Ali’s weaknesses were part of what drew people to him. Beneath the overflowing braggadocio, there was a frail human quality about the Champ that rang true. Ali survived the highs and lows and he did it bravely and gracefully. Imperfection is what makes American heroes unique. We honor those who buckle in the face of life’s adversities, but manage to proudly pick themselves back up. Ali was the quintessential survivor; he got up from the proverbial deck many times and he went toe-to-toe with ominous adversaries: racism, the military draft, and George Foreman to name a few.

Beneath the overflowing braggadocio, there was a frail human quality about the Champ that rang true.

When he died, certainly Miami, a town of underdogs and overachievers, would honor the great Muhammad Ali. Right? Sadly, the answer is no — at least not to the magnitude befitting the Champ. The reason we didn’t is an indictment of our sometimes myopic view of the world. We cannot proclaim to be a “world-class city” and view the globe through simplistic prisms.

If windbag politicos, dope dealers and shysters disguised as businessmen have earned streets named after them in Miami, I will go out on the limb and say that Muhammad Ali deserves a boulevard. Ali, after all, was imperfect — thus making him a perfect American hero for a city that negotiates what it means to be American every day.
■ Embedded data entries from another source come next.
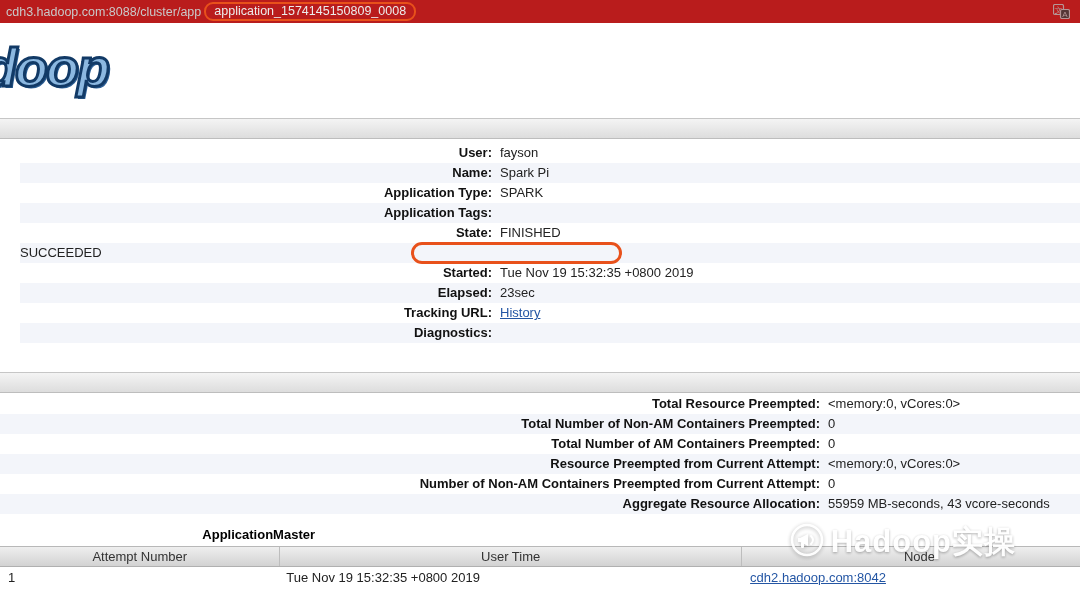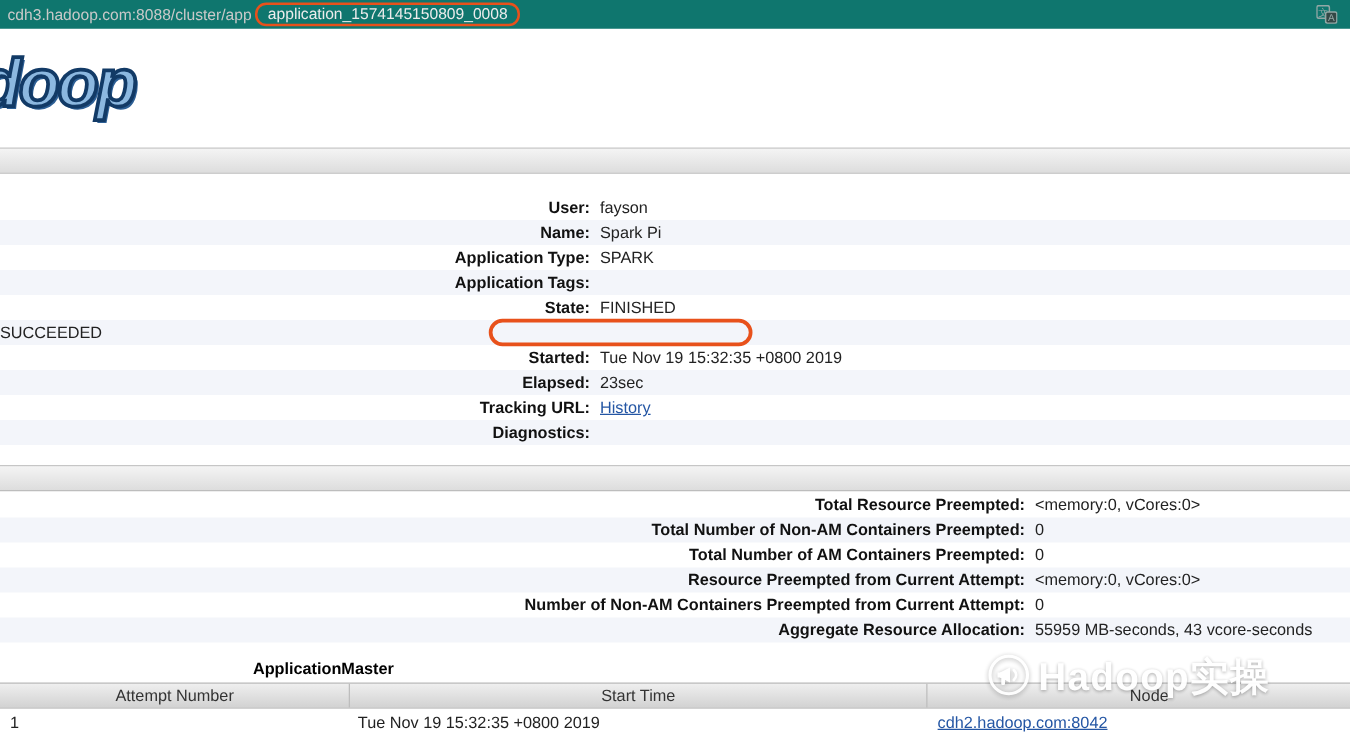"cdh3.hadoop.com:8088/cluster/app" .addressbar { background: #0f766e -> #b91c1c }
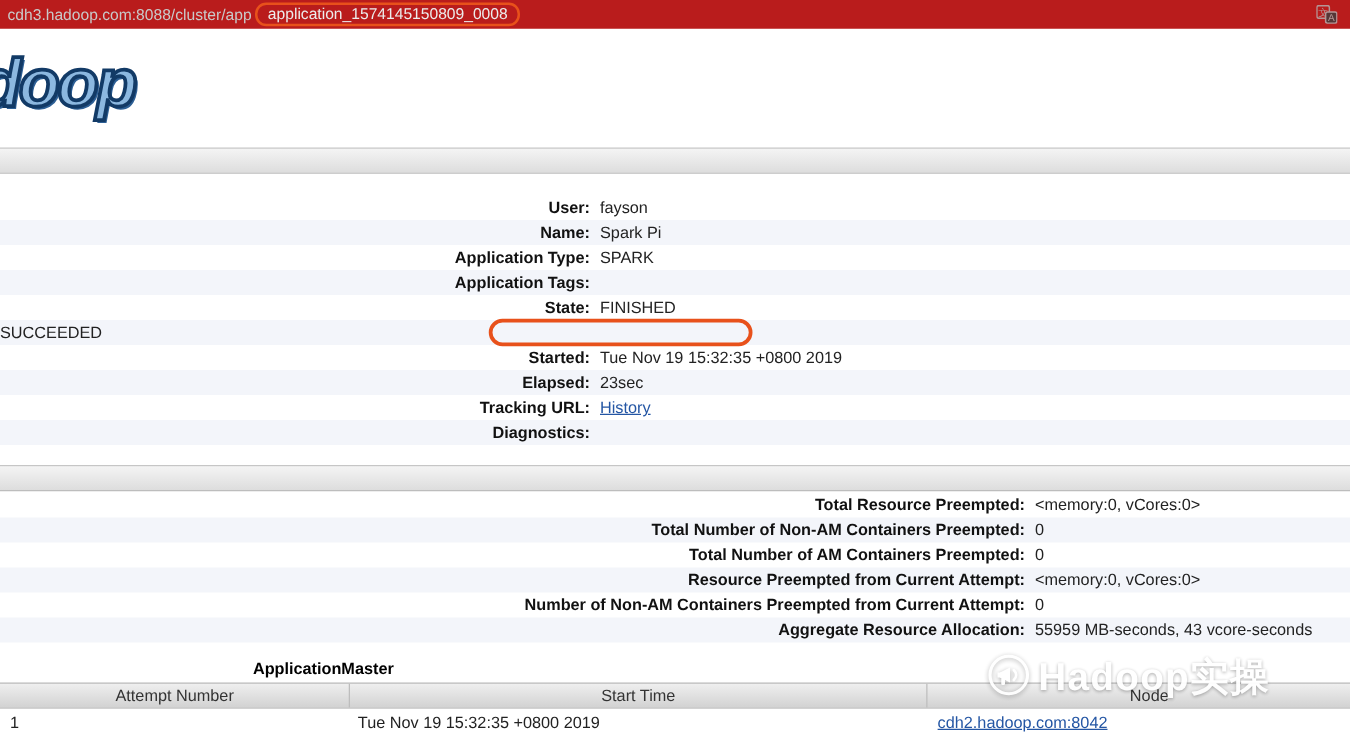"User:" .info-rows { padding-left: none -> 20px; top: 156px -> 143px }
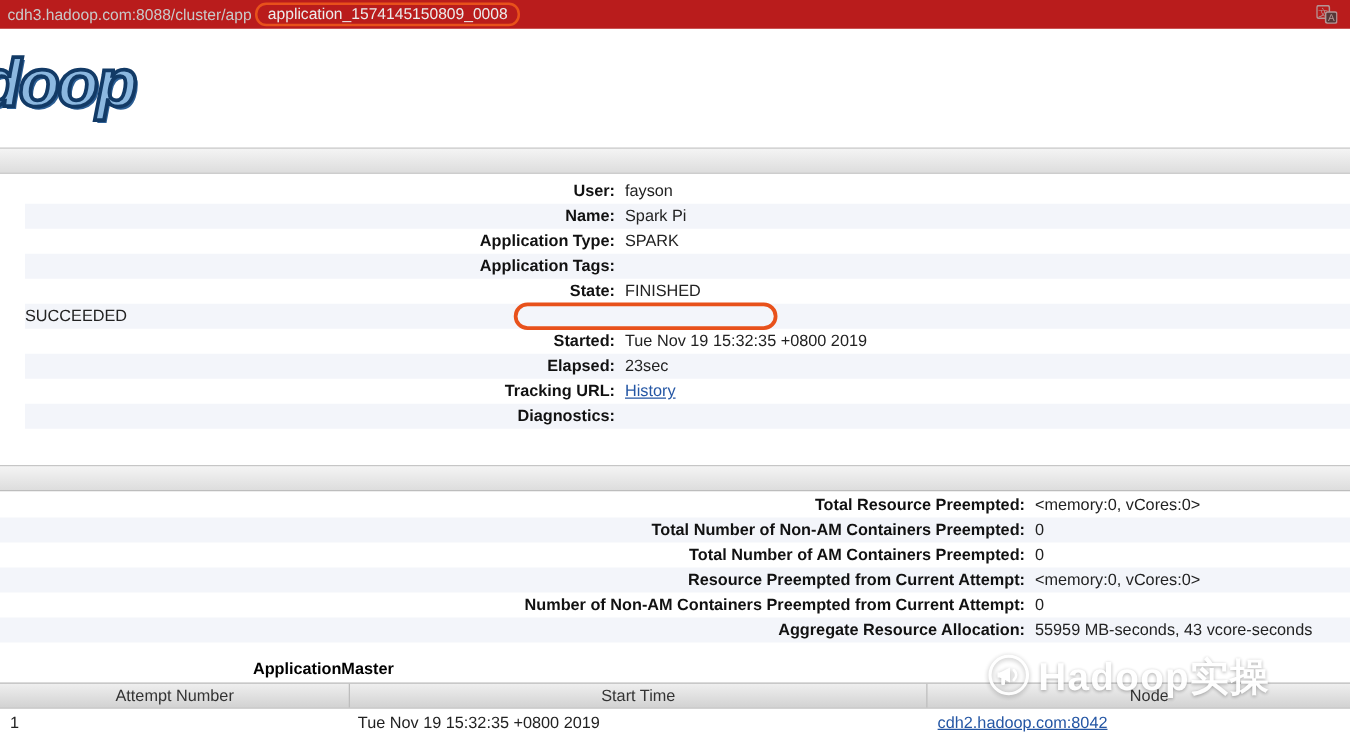"Start Time" div.c2 { text: Start -> User }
Joe Cardona is an Emmy-winning filmmaker. He's directed, produced and written 19 feature-length documentaries, most of which have aired nationally on PBS. Joe has traveled the U.S., Latin America and Europe screening his films in some of the most prestigious film festivals in the world. Some of the highlights of his work include Café con Leche, Celia the Queen, Nou Bouke, Miami Boheme, and The Day it Snowed in Miami. Joe has also written and directed two feature films: Bro and Water Mud & Factories. He is also an op-ed columnist for the Miami Herald.

Joe is a proud Miamian, the son of Cuban exile parents, and the father of an eight-year-old daughter aptly named Celia.